200g blueberries, washed and dried

150g strawberries, hulled, washed and dried

A little icing sugar to dust


1 x 8″ cake tin, with removable bottom

Greaseproof paper

1 x baking sheet

1 x cake board, large enough to carry an 8″ cake

Dawn: Decoration could be anything you decide! You may choose to add a teaspoon of cocoa powder to the buttercream and then pile on top of this a mixture of white, milk and dark chocolate shavings. You might decide to sprinkle the top with a selection of kids’ sweets or add a drop of freshly squeezed lemon juice to the buttercream and then add candied lemon slices across its top.


  • Preheat the oven to gas mark 5, 190°C electric.
  • Line the 8″ cake tin with greaseproof paper, and lightly grease the paper with a thin smear of butter. Set aside.
  • Cream the butter and castor sugar together until they become light and fluffy in texture and appearance.
  • Break one egg at a time into a dish or mug, beat until pale yellow and light  in appearance. Slowly add the beaten egg to butter and sugar mixture until it is combined. Add each of the remaining eggs this way, beating well each time until all four eggs are mixed into the butter and sugar. The mixture will look pale yellow.
  • Slowly add a little of the flour and baking powder (if using), sifting them into the mixture. Fold the flour into the mixture.

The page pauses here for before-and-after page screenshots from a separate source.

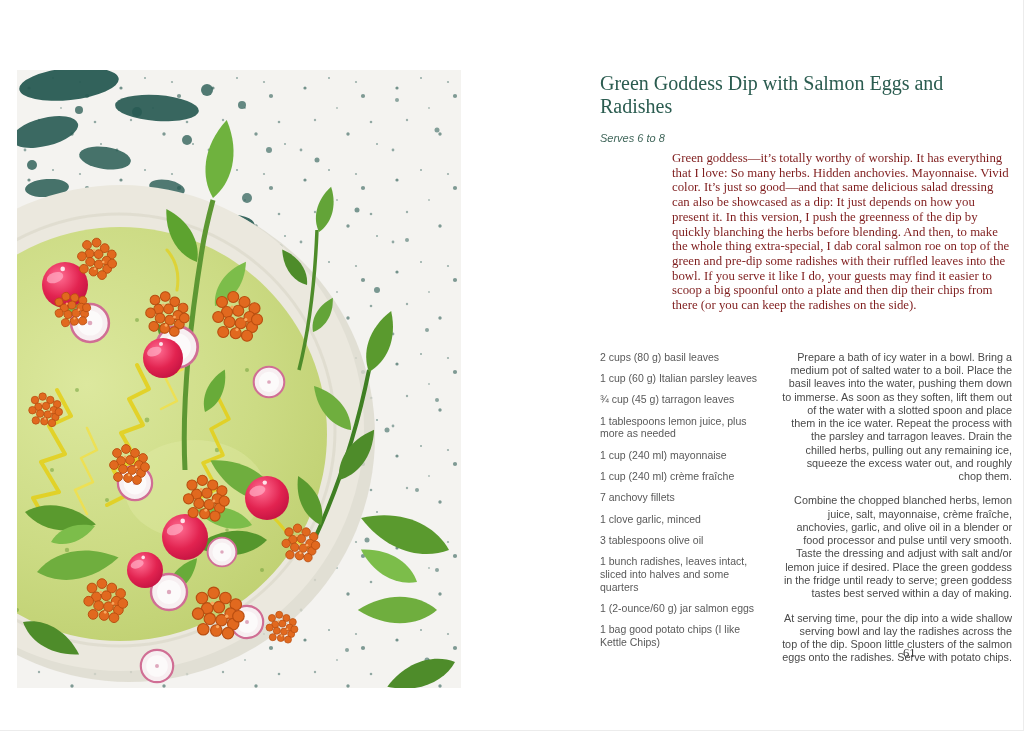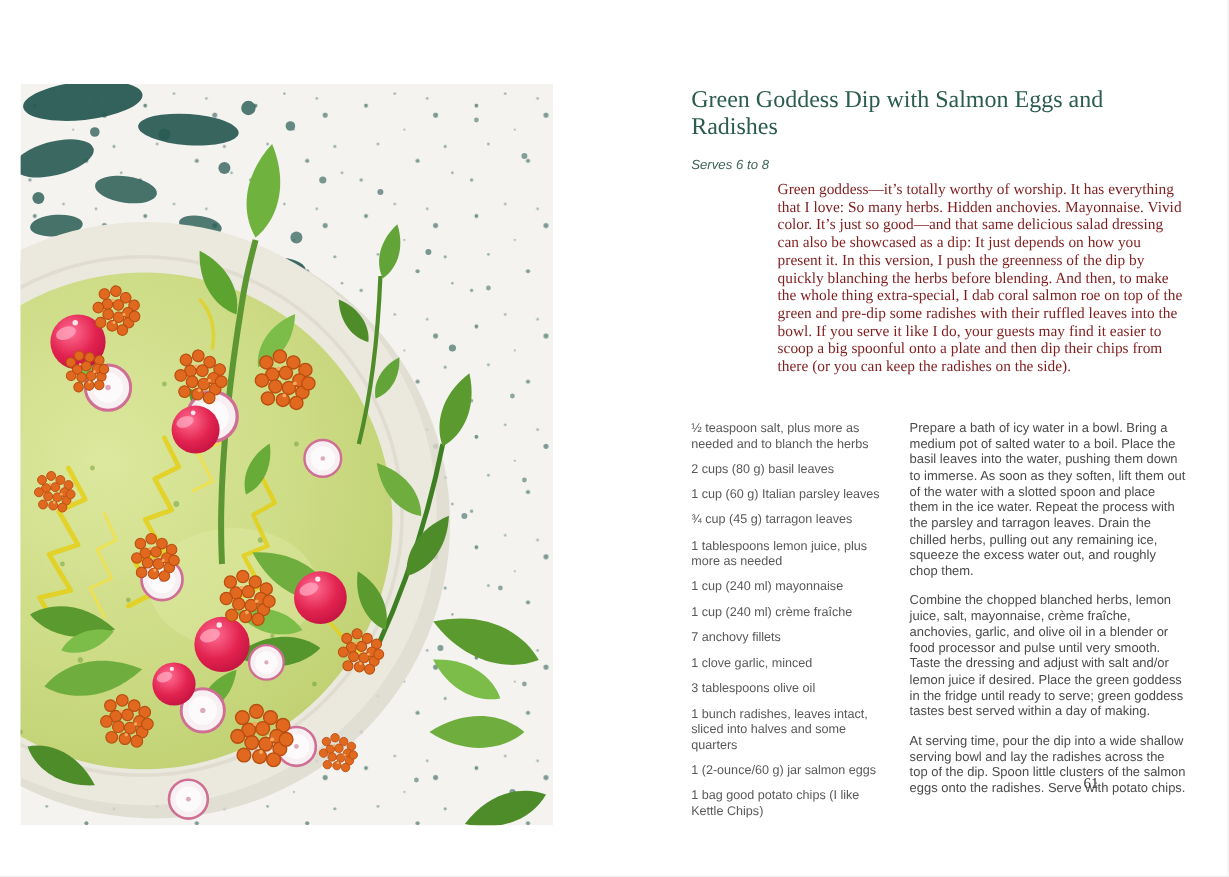"Green Goddess Dip with Salmon" .content { left: 576px -> 600px }
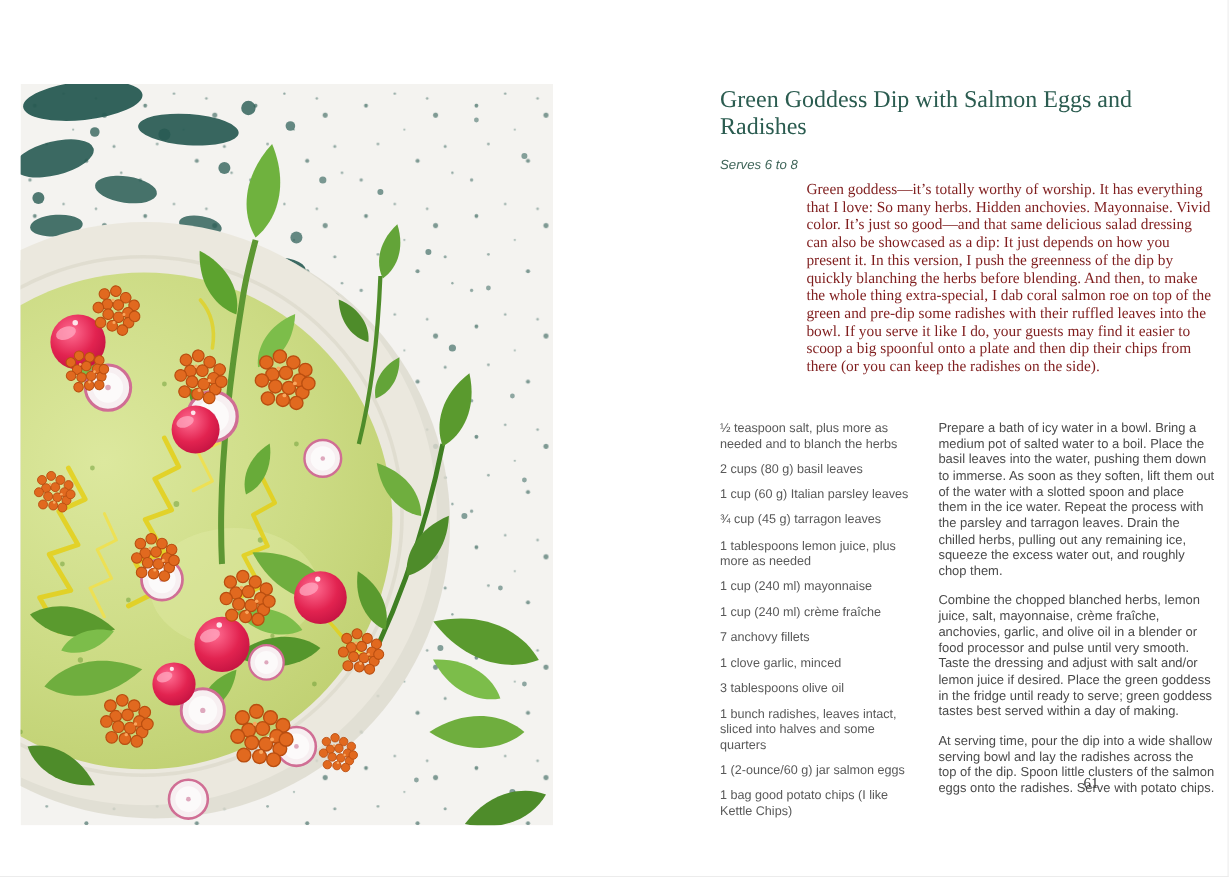"½ teaspoon salt, plus more" div.ing { html: <div>½ teaspoon salt, plus more as needed and to blanch the herbs</div> -> none }
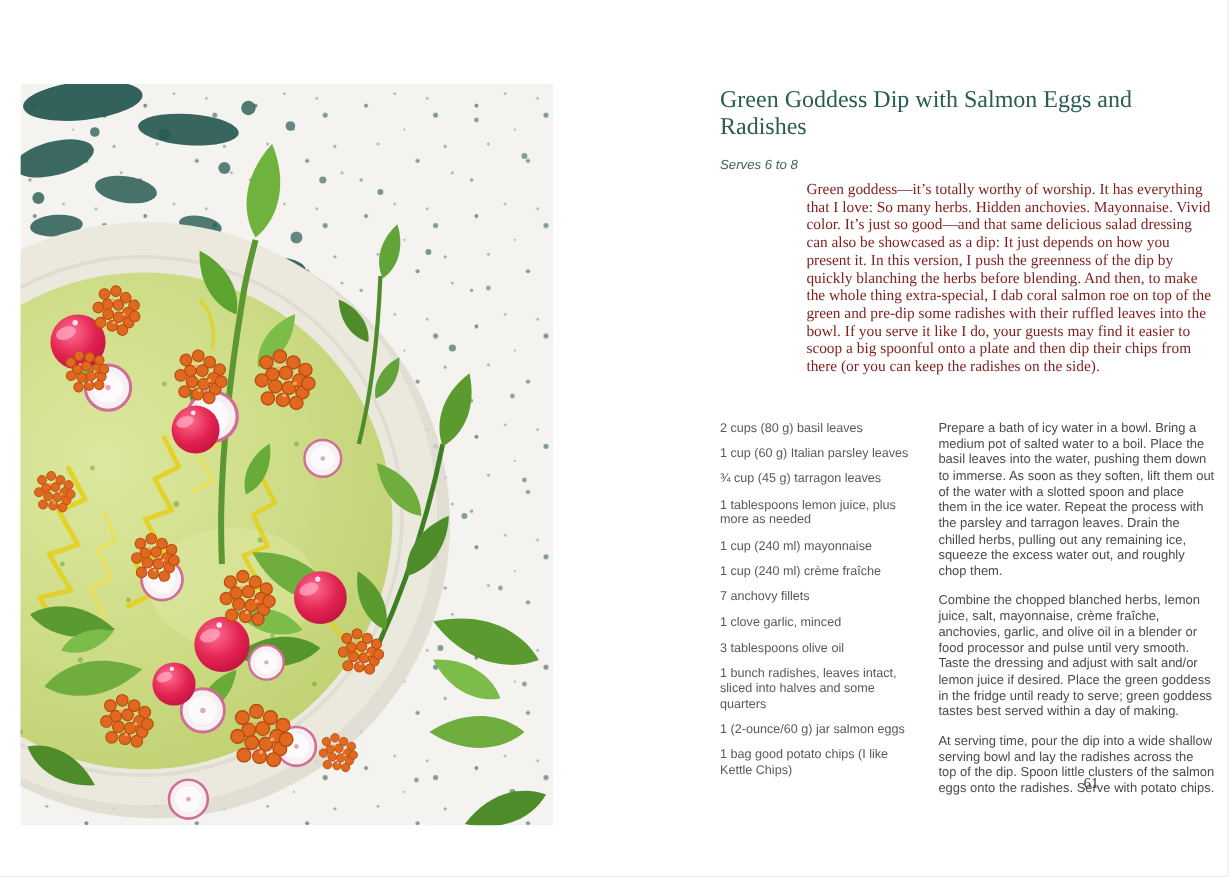"Prepare a bath of icy" .steps { text-align: none -> right }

Dawn: Folding is a term used to gently combine a whisked or creamy mixture with other ingredients so as the mixture’s overall lightness quality is retained. Folding is done with a metal spoon and is largely used when making certain cakes, meringues and souffles to keep the air in the mixture. 

  • When all of the flour is folded into the mixture, pour the mixture into the cake tin, spooning the top level. Place the cake tin on a baking sheet in the middle of the pre-heated oven. Bake for approximately 50-60 minutes until golden brown in colour.
  • Take from the oven when cooked and set aside until cool. Leave the cake in the cake tin to ensure the cake retains its shape.

Dawn: To test the cake to find out if it’s cooked, simply take a sharp knife and pierce the centre. If the knife comes out clean, then the cake is baked; if it comes out with a googy mixture on it, then it needs further baking time and you will have to keep checking it to see when it is baked. 

  • To make the buttercream topping, put the softened butter into a bowl and gradually sift the castor sugar, all the time beating the ingredients together with a wooden spoon until light and fluffy. Add a drop or two of vanilla essence and mix well.
  • When the cake is completely cold, remove from the cake tin.
  • Place a tiny amount of buttercream on the cake base and then place the cake on top. This dollop of buttercream under the cake secures the cake in place.
  • Now, cover the top of the cake with lashings of the vanilla infused buttercream until the top is completely covered.
  • Taking the hulled strawberries, position these around the edge of the cake creating a ‘wall’ of strawberries to ‘house’ the blueberries in. Add a further strawberry to the centre. Scoop the blueberries into the centre. Sprinkle with a little sifted icing sugar, if you prefer.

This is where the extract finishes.